> Exercise objective:
In your answer, set down the records below exactly as they stand, omitting pictures.
++++++++++
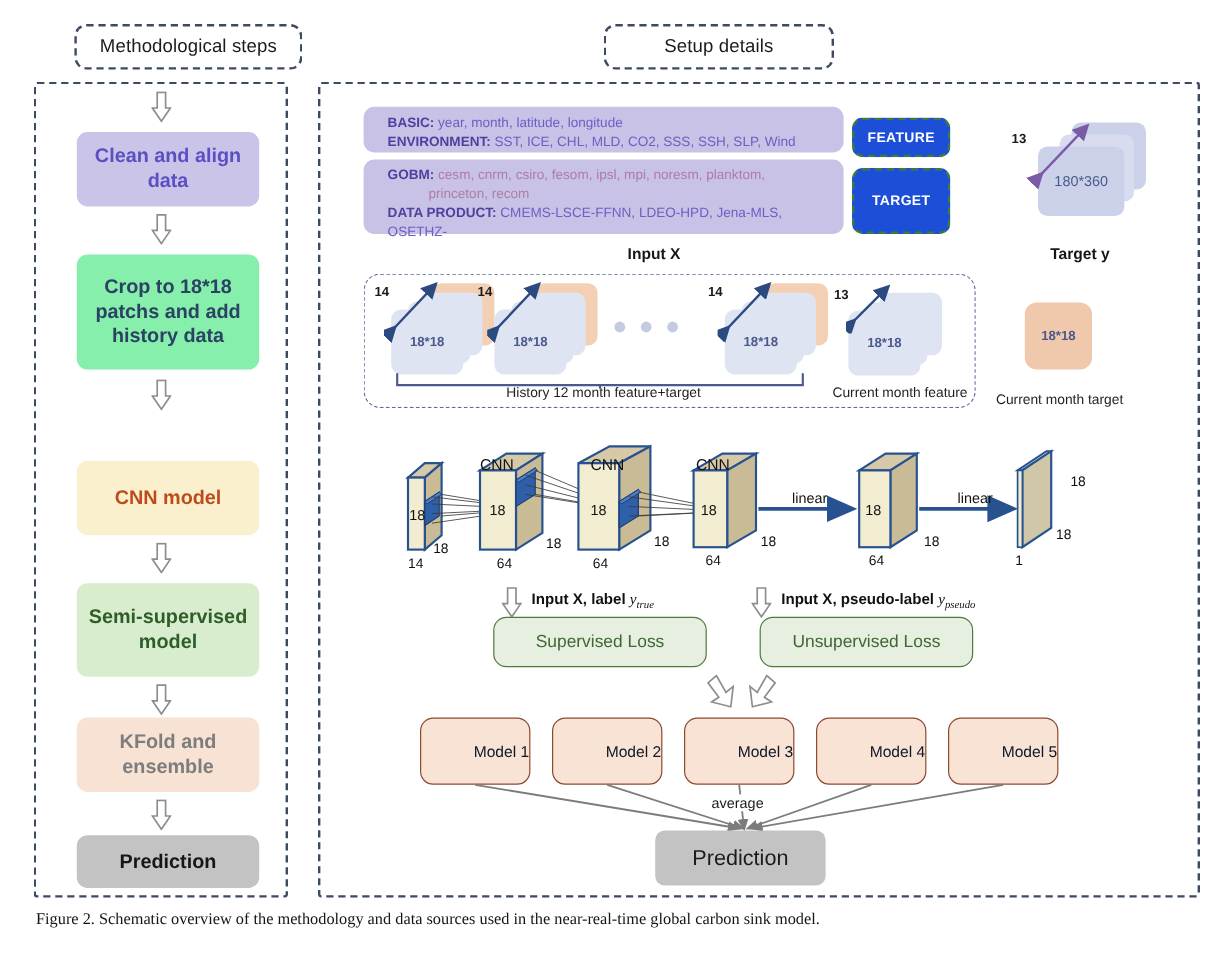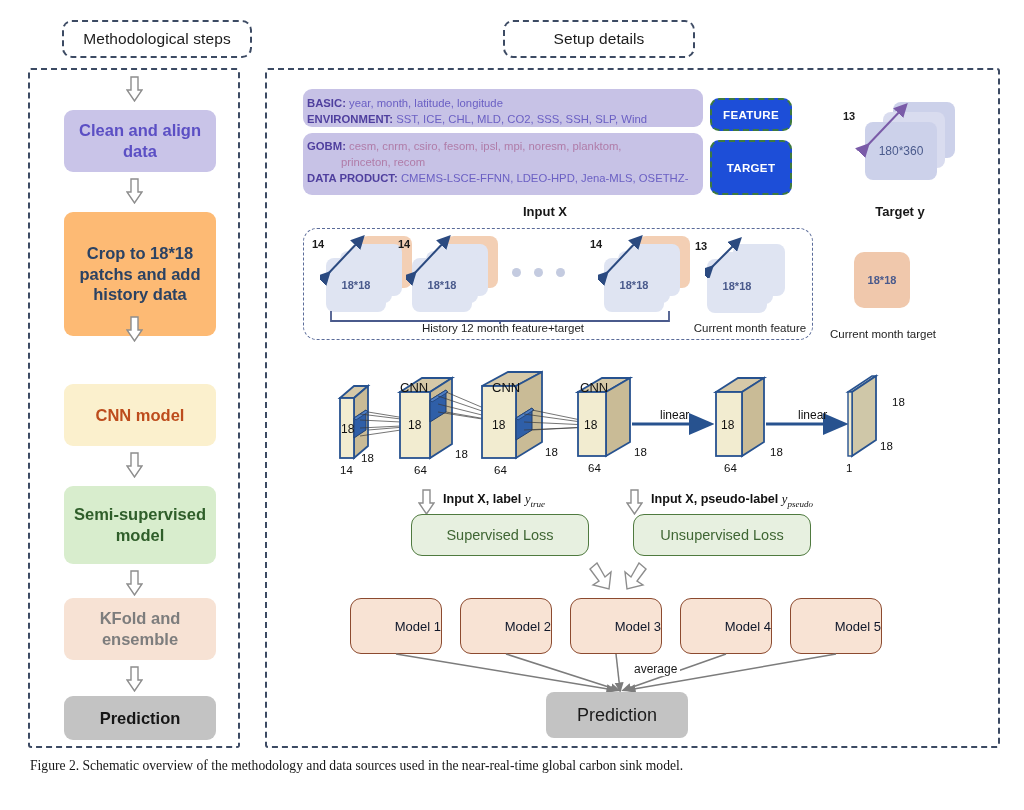"BASIC: year, month, latitude, longitude" .txtcard { padding: 6px 10px 6px 4px -> 6px 10px 6px 20px }
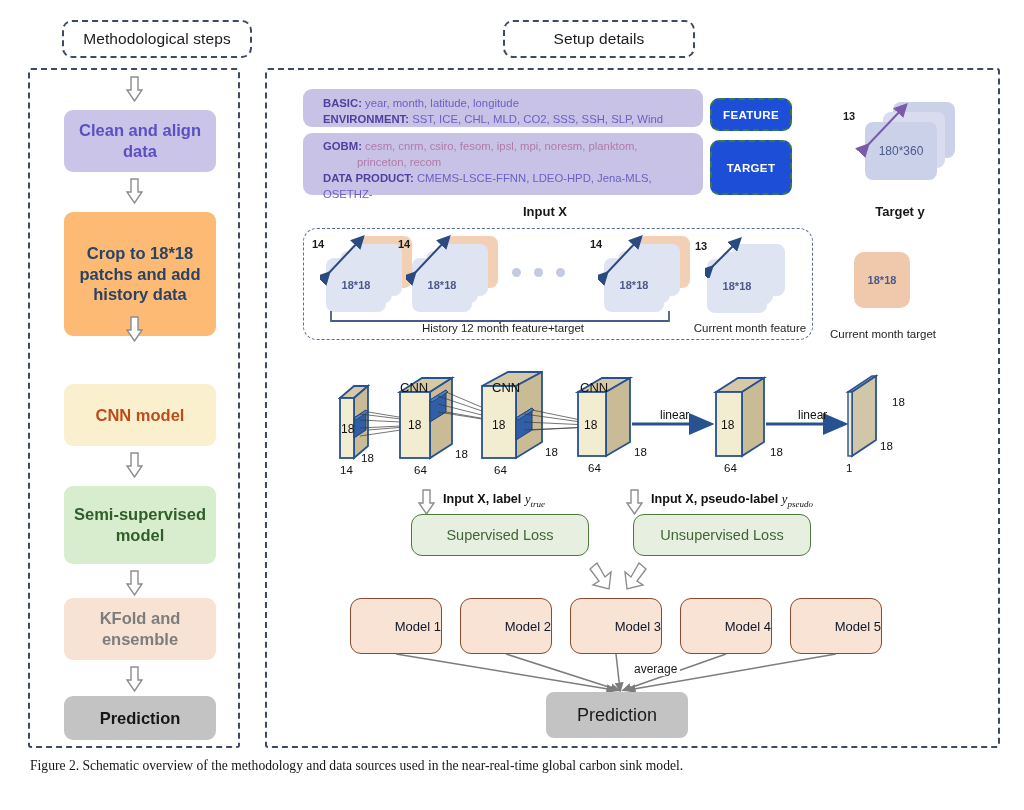"Crop to 18*18 patchs and" div.flowbox { background: #fdba74 -> #86efac; height: 124px -> 96px }
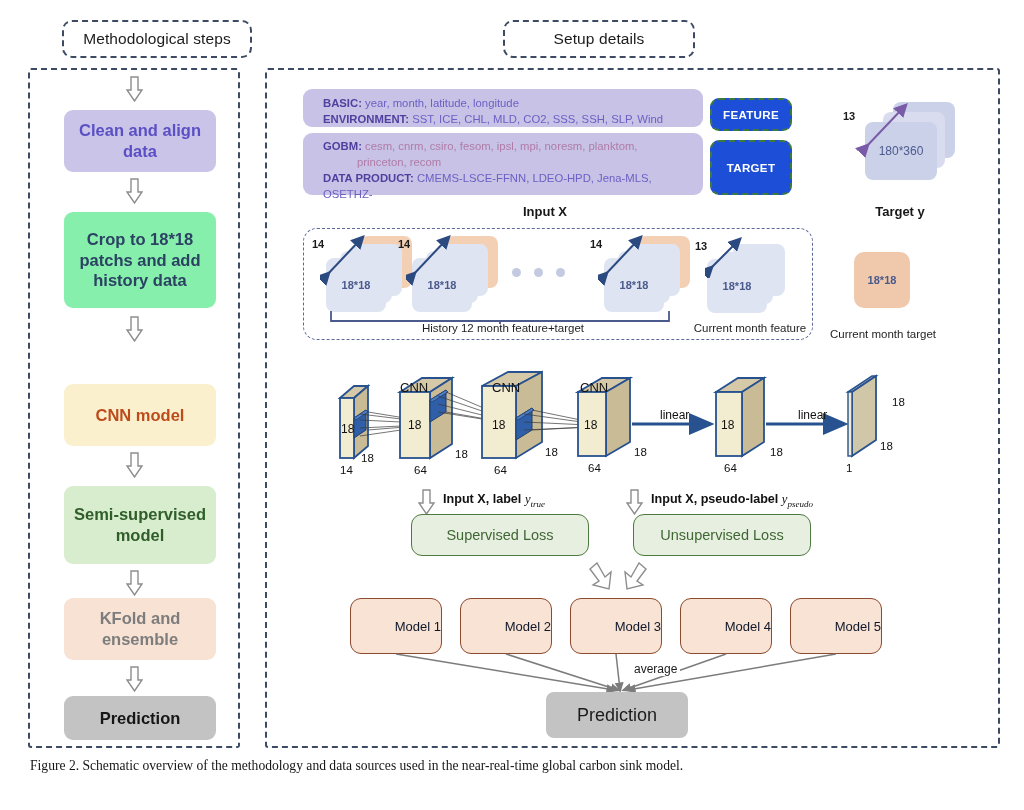"average" div.avglbl { margin-left: 41px -> none }
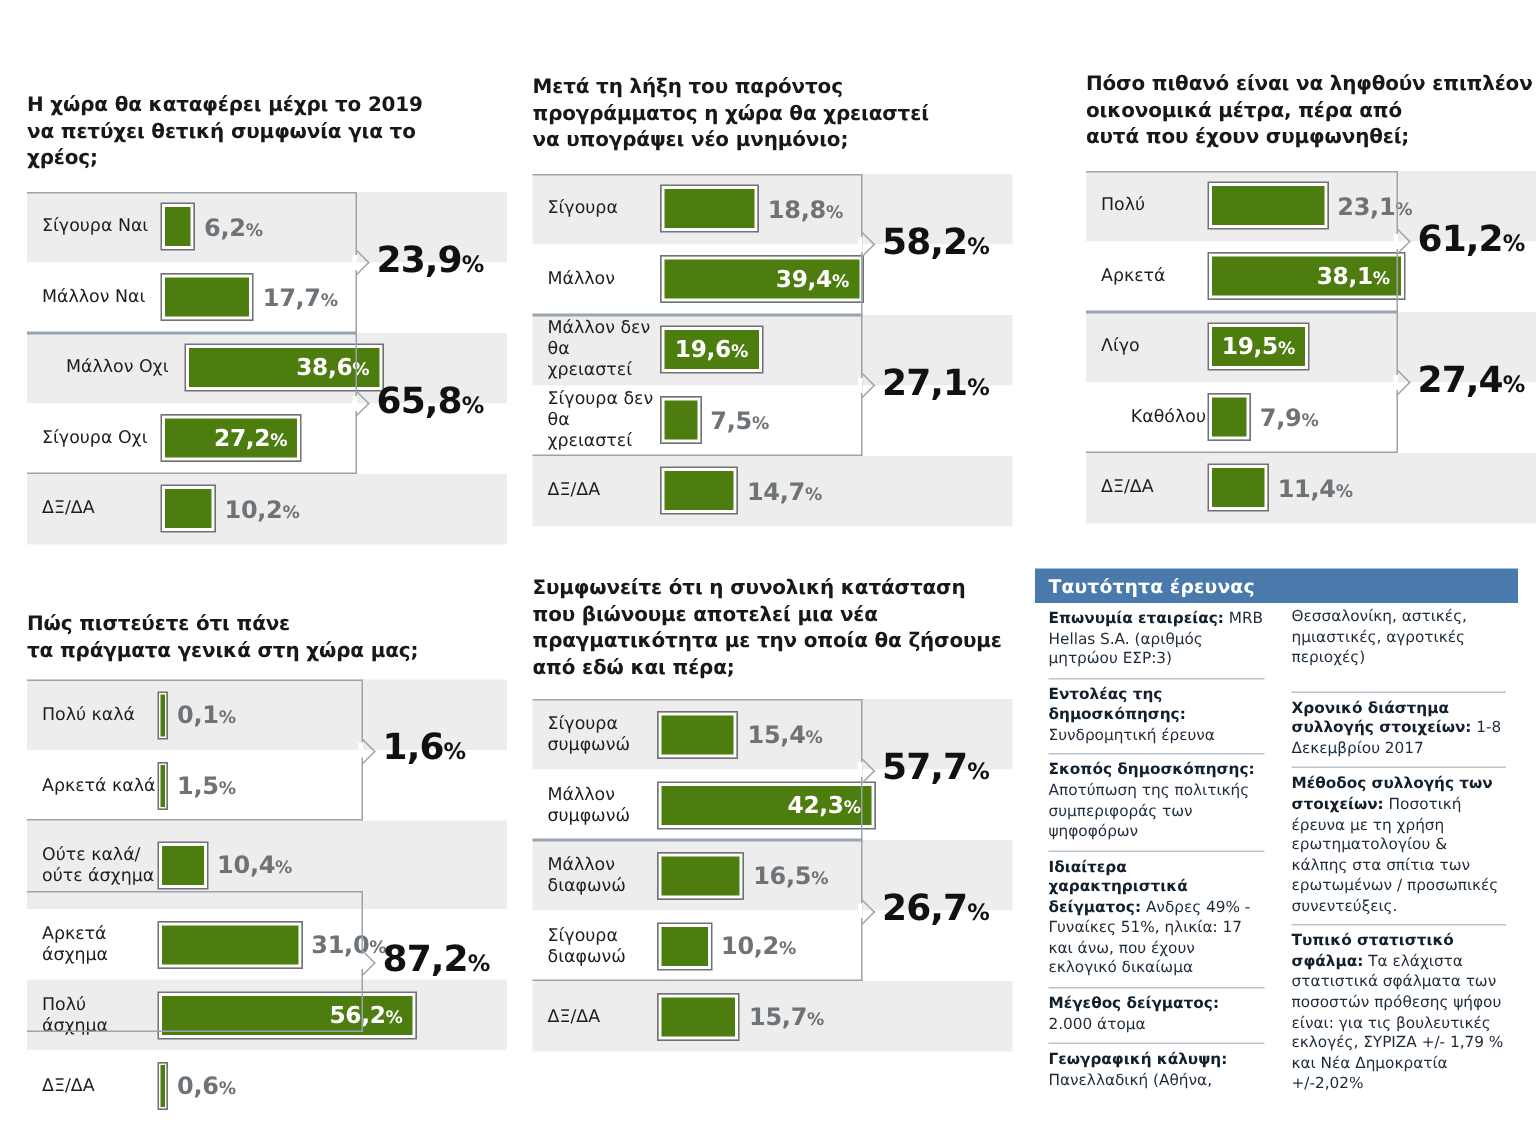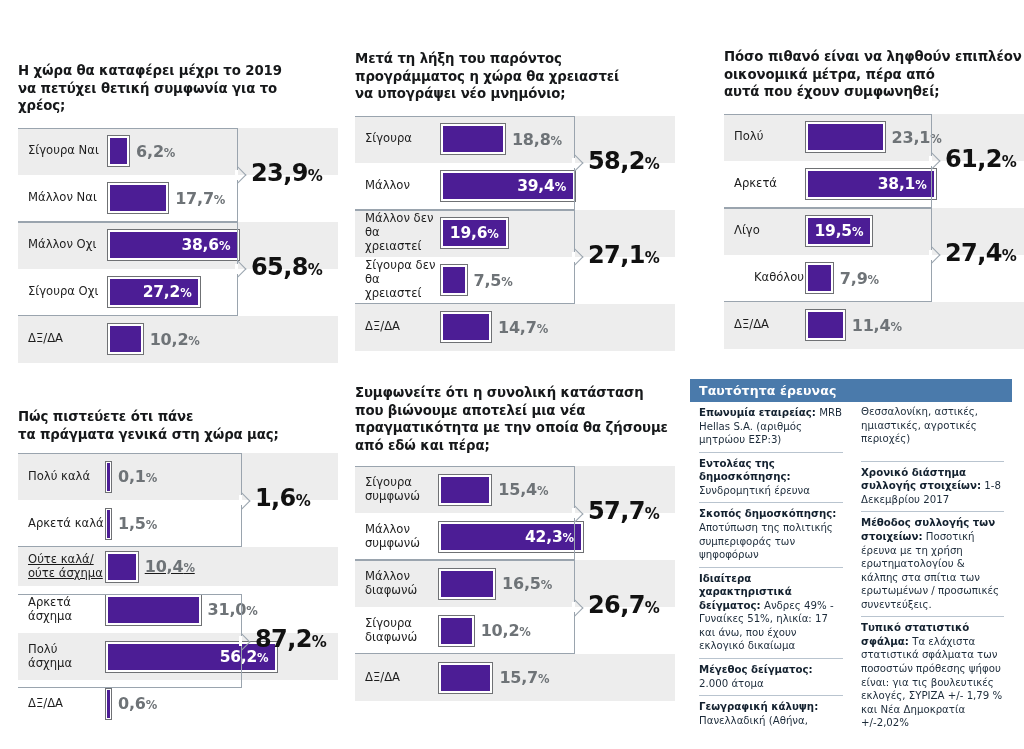"39,4%" .bar { background: #4c1d95 -> #4d7c0f }
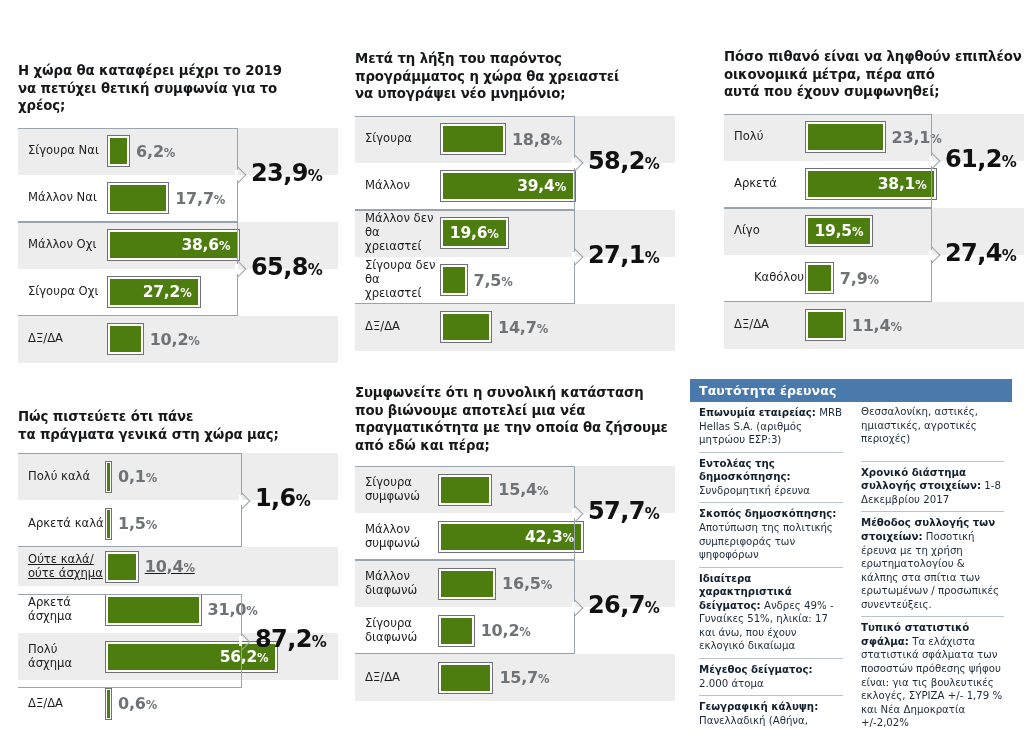"Μάλλον Οχι" div.row { padding-left: none -> 16px }
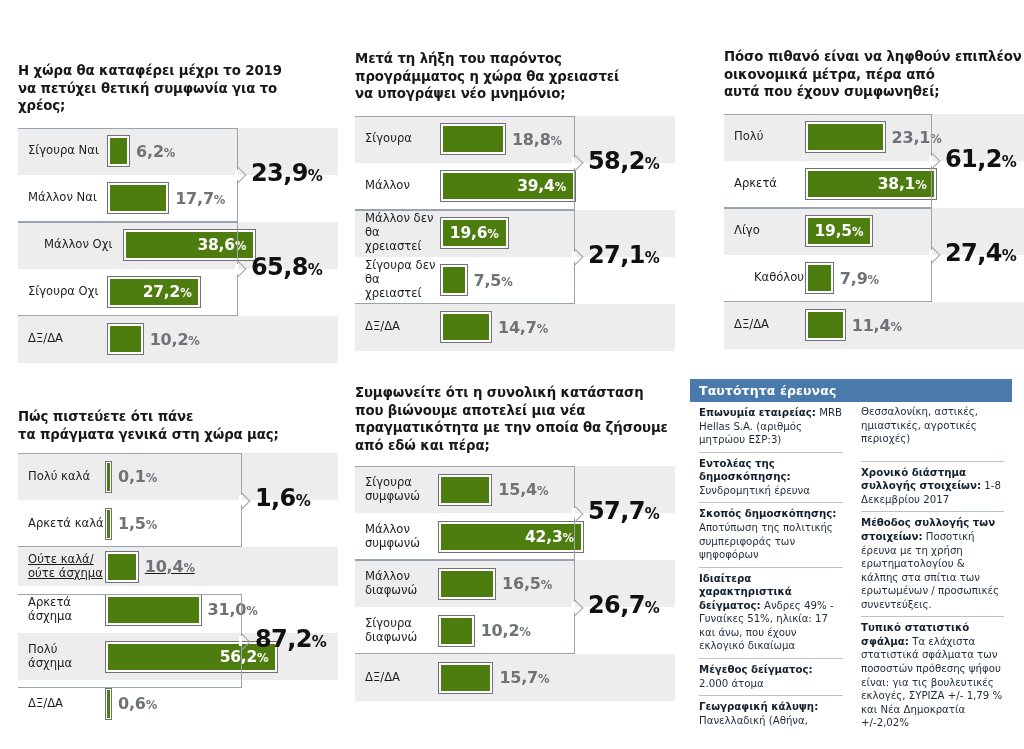"Ούτε καλά/" div.row { height: 39px -> 59px; text-decoration: underline -> none }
++++++++++
> Output of the exercise:
"BASIC: year, month, latitude, longitude" .txtcard { padding: 6px 10px 6px 4px -> 6px 10px 6px 20px }
"Crop to 18*18 patchs and" div.flowbox { background: #fdba74 -> #86efac; height: 124px -> 96px }
"average" div.avglbl { margin-left: 41px -> none }
"39,4%" .bar { background: #4c1d95 -> #4d7c0f }
"Μάλλον Οχι" div.row { padding-left: none -> 16px }
"Ούτε καλά/" div.row { height: 39px -> 59px; text-decoration: underline -> none }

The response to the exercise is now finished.